*TASK:* Needed from the data below: every line from the one with "tracking number: TV203714354XG" up to and including the one with "Desigual White Polyurethane", repeated exactly and with nothing else.

*DATA SUPPLIED:*
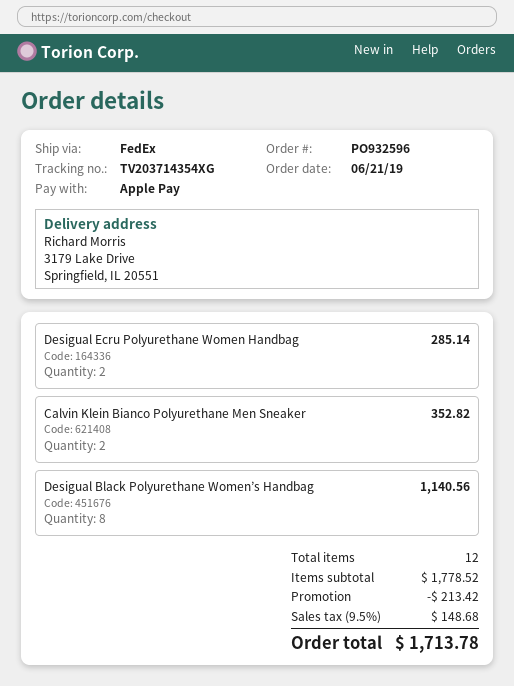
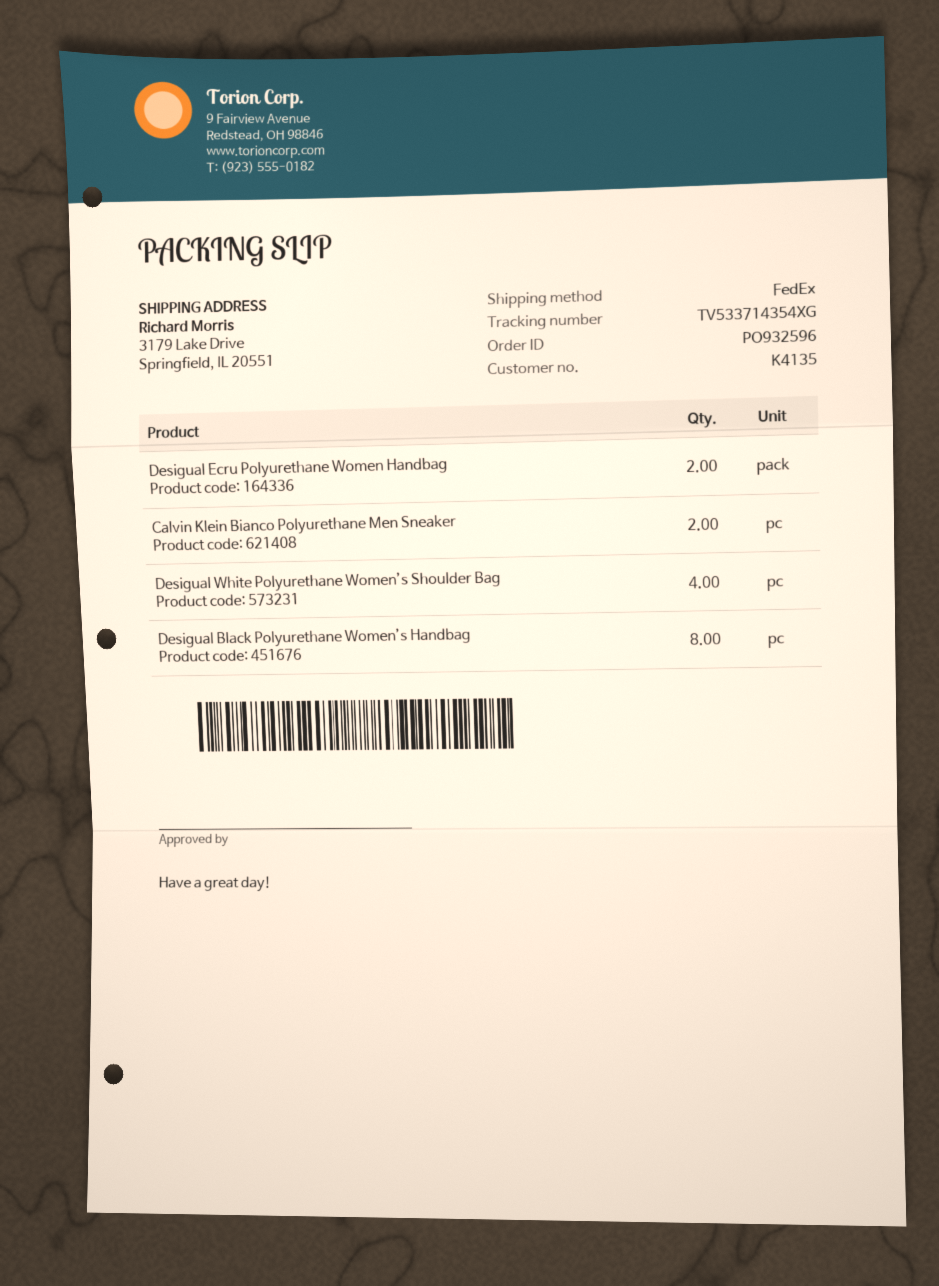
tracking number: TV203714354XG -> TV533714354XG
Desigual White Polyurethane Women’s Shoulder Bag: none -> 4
* * *
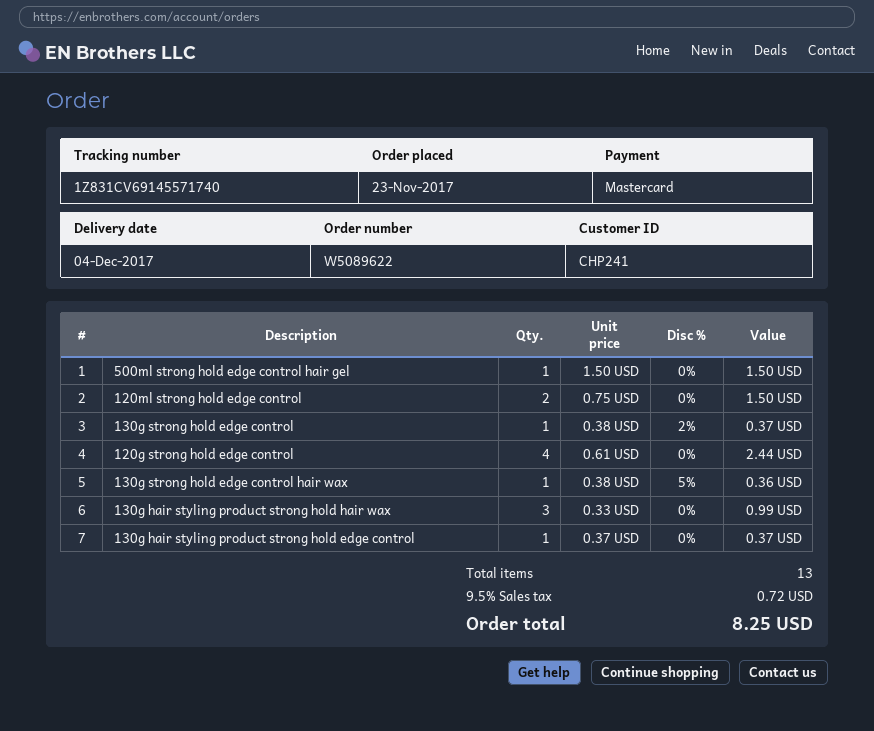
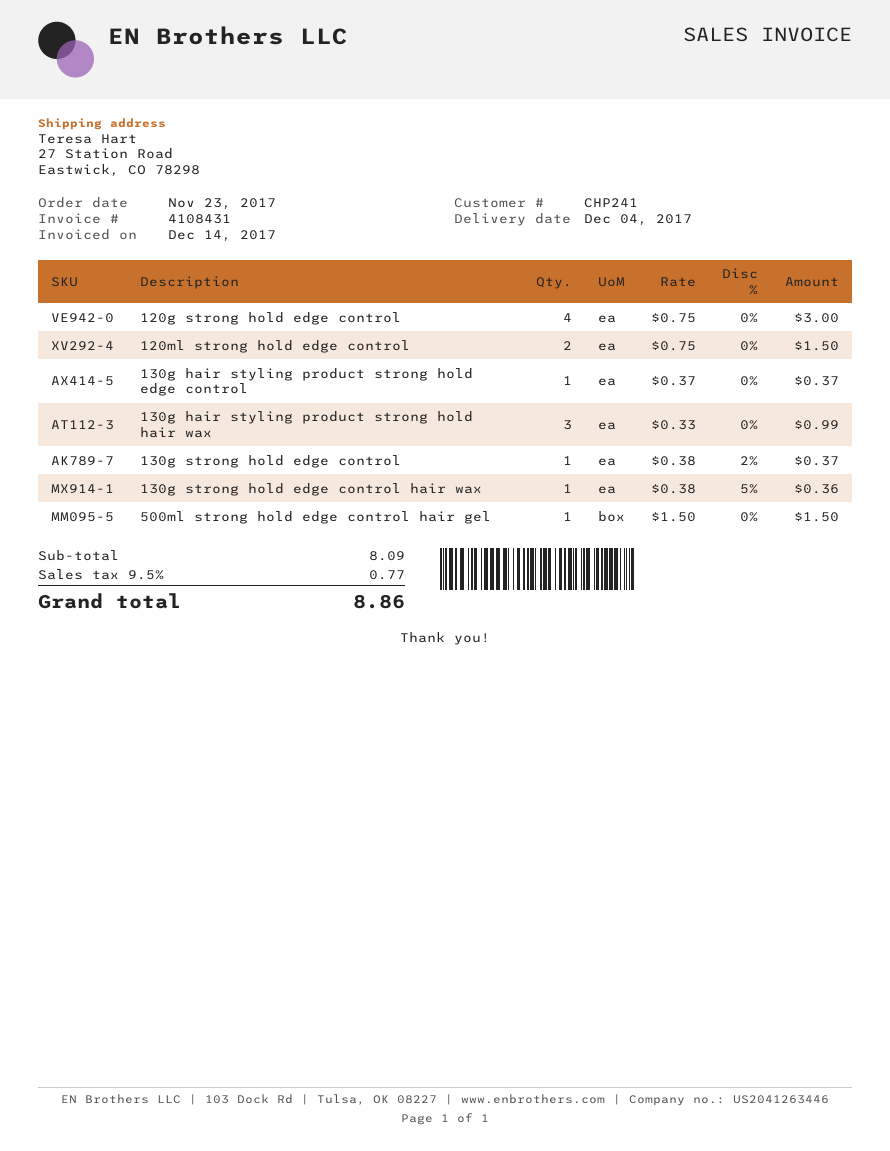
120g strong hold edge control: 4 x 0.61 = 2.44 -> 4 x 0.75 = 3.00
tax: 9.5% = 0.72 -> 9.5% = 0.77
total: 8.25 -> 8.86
...
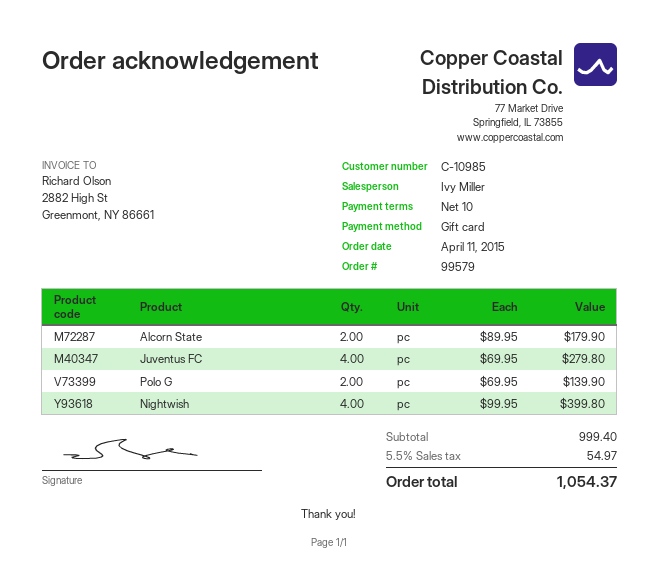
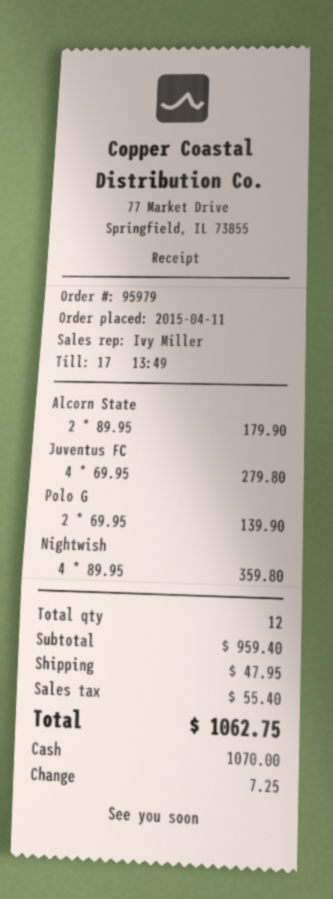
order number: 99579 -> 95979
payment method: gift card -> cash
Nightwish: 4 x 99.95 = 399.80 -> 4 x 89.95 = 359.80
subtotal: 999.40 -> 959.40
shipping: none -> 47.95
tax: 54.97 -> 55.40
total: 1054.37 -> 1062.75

*WRITTEN SOLUTION:*
tracking number: TV203714354XG -> TV533714354XG
Desigual White Polyurethane Women’s Shoulder Bag: none -> 4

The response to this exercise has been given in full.